For starters it will have to be based on abundance not scarcity.

Instead of Rare Earth’s that exist in the Earth’s crust in quantities averaging about 13 parts per million (ppm), with the most abundant, Cerium, having a mass fraction of about 65 ppm, it will have to be based on hydrogen which is the most abundant element in our galaxy at 739,000 ppm.

It will use batteries with electric dipoles based on heat and cold that are self charging for as long the Sun shines and the oceans freeze at the poles each winter.

It will use small turbines that turn at tremendous speeds in closed systems that use carbon dioxide as their working fluid per the following graphic from the Department of Energy’s critical CO2 tech team.

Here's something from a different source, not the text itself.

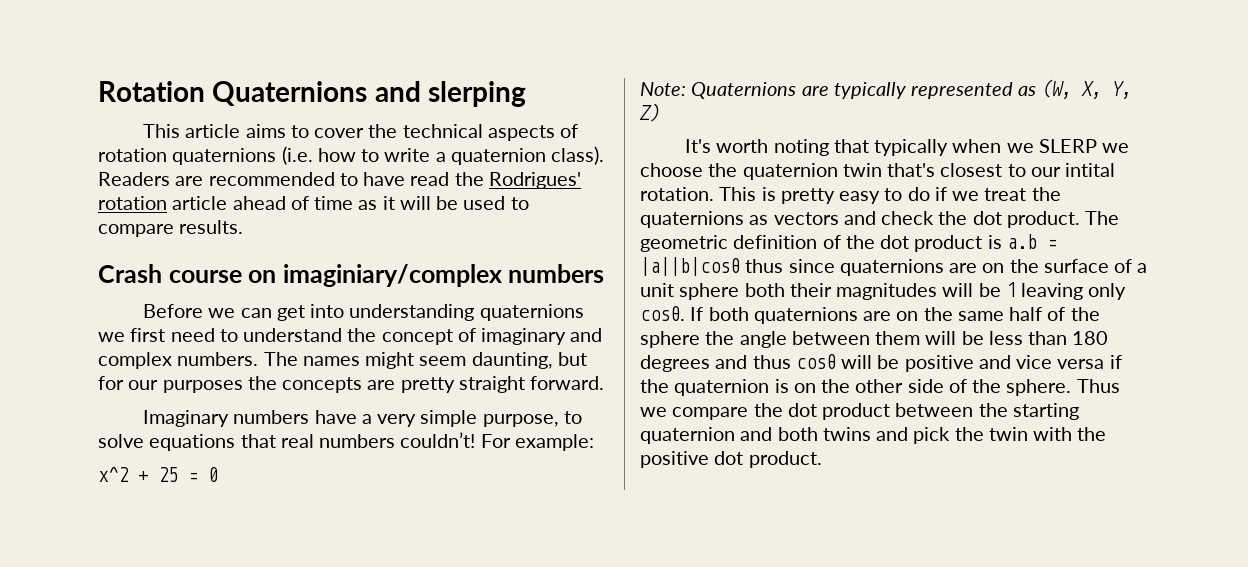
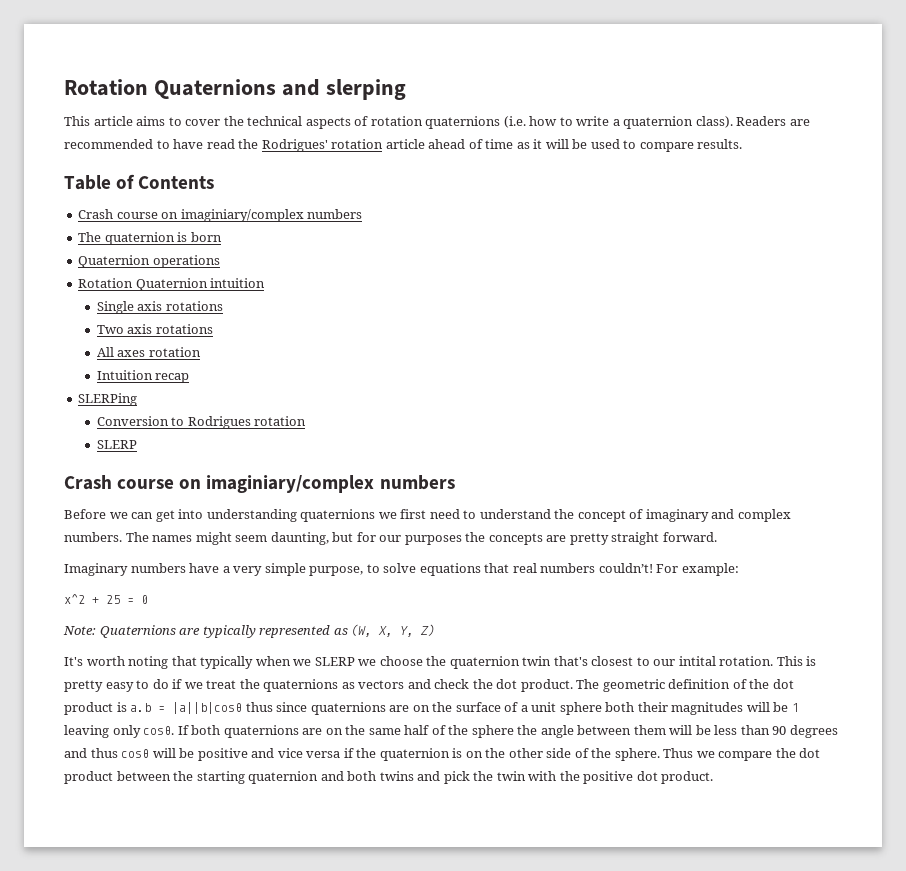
(244, 227) none -> [64,174,215,190] [78,209,363,222] [78,232,222,245] [78,255,220,268] [78,278,266,291] [96,301,223,314] [96,324,213,334] [96,347,201,357] [96,370,190,383] [78,393,138,406] [96,416,307,429] [96,440,137,449] // Table of Contents // Crash course on imaginiary/complex numbers // The quaternion is born // Quaternion operations // Rotation Quaternion intuition // Single axis rotations // Two axis rotations // All axes rotation // Intuition recap // SLERPing // Conversion to Rodrigues rotation // SLERP
[1072,331,1109,345] 180 -> [772,726,787,735] 90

It will use personal transportation along the lines of the People's Car rather than vehicles that are out of reach of the majority of consumers.

But most importantly, it can’t be hamstrung at the outset by a $100 trillion decarbonization burden.

To hold to a 1.5oC temperature increase the conventional “wisdom” is at least 1000 gigatonnes of CO2 must be removed from the atmosphere at a cost of at least $100/tonne. For a total of $100 trillion.  

If the USA has to shoulder 25% of that burden, the total would be $25 trillion. Amortized at $37.4 billion/ year – the investment rate of the IRA - it would take 668 years reach to the objective.

The Congressional Budget Office estimate is the federal government received $370 billion in corporate tax revenue during fiscal year 2021.

If all of that went into decarbonization it would take about 67 years and, in the meantime, there would be nothing left for anything else.

In other words, carbon dioxide removal (CDR) from the atmosphere is a non-starter.

As is anything else that doesn’t provide cheaper and more abundant energy that in turn cools the surface.

It is telling that not a single Republican, the putative supply-siders, voted for the IRA.  

It would be one thing if they had a better alternative but that isn’t the case. Unless you think a $25 trillion investment in CDR is a good idea.

Those of us paying out of our pockets for the current inflation beg to differ.

It doesn’t bode well for either Capitalism or Democracy when they are turning their back on twice the energy at half the cost, while cooling the surface and removing 4.3 gigatonnes of CO2 from the atmosphere at no additional cost is an available option.